Ask the wrong questions
You might have the best intentions in the world; however, you will get nowhere if you keep asking the wrong questions.
“But…but… there’s no such thing as bad feedback” I hear you protest, and you would be correct most of the time. But there’s one significant trap of customer feedback conversations that might lead us to bad data.
How can data be bad? Well, if it gives us false negatives (not good) or false positives (even worse), then we are diving into uncharted territory with our product concepts.
According to the “The Mom Test” book, which I wholeheartedly recommend to anyone, bad data are either 1) compliments, 2) fluff (generic info, hypotheticals, talk about future), and 3) ideas.
Compliments like “I love your idea!” or “Your product will be amazing!” or future talk “Yes, I would love using your product once it is live” do not help you. Worse, they mislead you into thinking you’ve stricken gold when all you have is a false positive at best.

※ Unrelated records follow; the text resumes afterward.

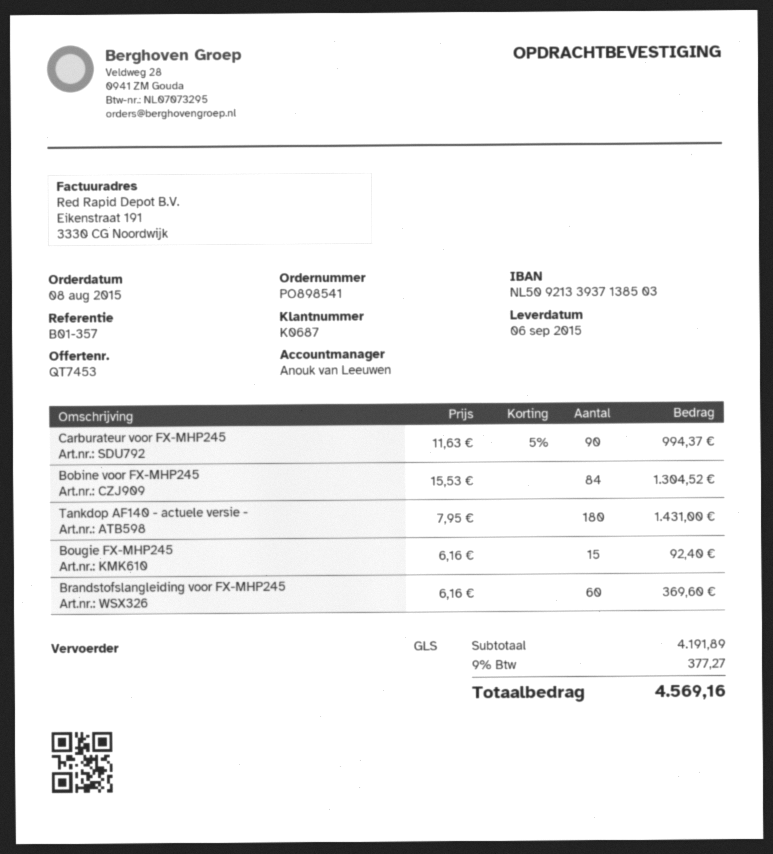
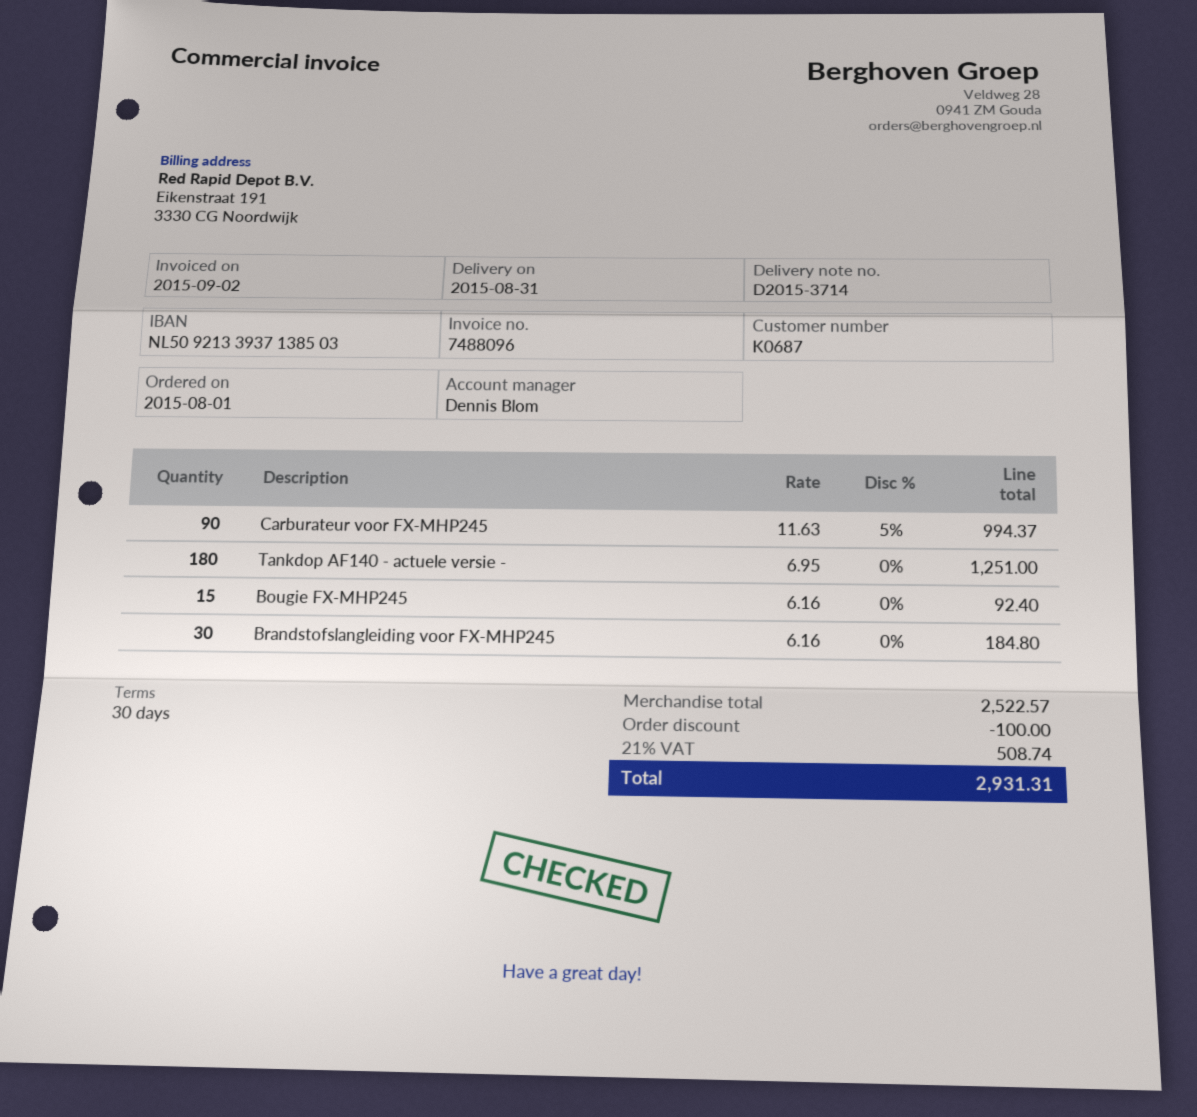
order date: 2015-08-08 -> 2015-08-01
delivery date: 2015-09-06 -> 2015-08-31
sales rep: Anouk van Leeuwen -> Dennis Blom
Bobine voor FX-MHP245: 84 x 15.53 = 1304.52 -> none
Tankdop AF140 - actuele versie -: 180 x 7.95 = 1431.00 -> 180 x 6.95 = 1251.00
Brandstofslangleiding voor FX-MHP245: 60 x 6.16 = 369.60 -> 30 x 6.16 = 184.80
subtotal: 4191.89 -> 2522.57
discount: none -> 100.00
tax: 9% = 377.27 -> 21% = 508.74
total: 4569.16 -> 2931.31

While it can be easy to fall victim to false positives, luckily, some techniques can help you deflect bad data and dive deeper into the essence of what you genuinely need to know. I can’t possibly recommend that book enough if this topic interests you.
The timing or secrecy is critical to you
Even when applied correctly, the CD framework has some tradeoffs. It is clear how it can delay the whole product development process, especially if you intend to gather feedback upon every product iteration. Sometimes such effects can be okay but less desirable in other circumstances.
Additionally, if you value developing and preparing your service launch “under the radar,” talking with customers could expose you earlier than you would have wanted to.
It all boils down to what you value the most, be it time to market, the first-mover’s advantage, or nailing down customer needs to a dot.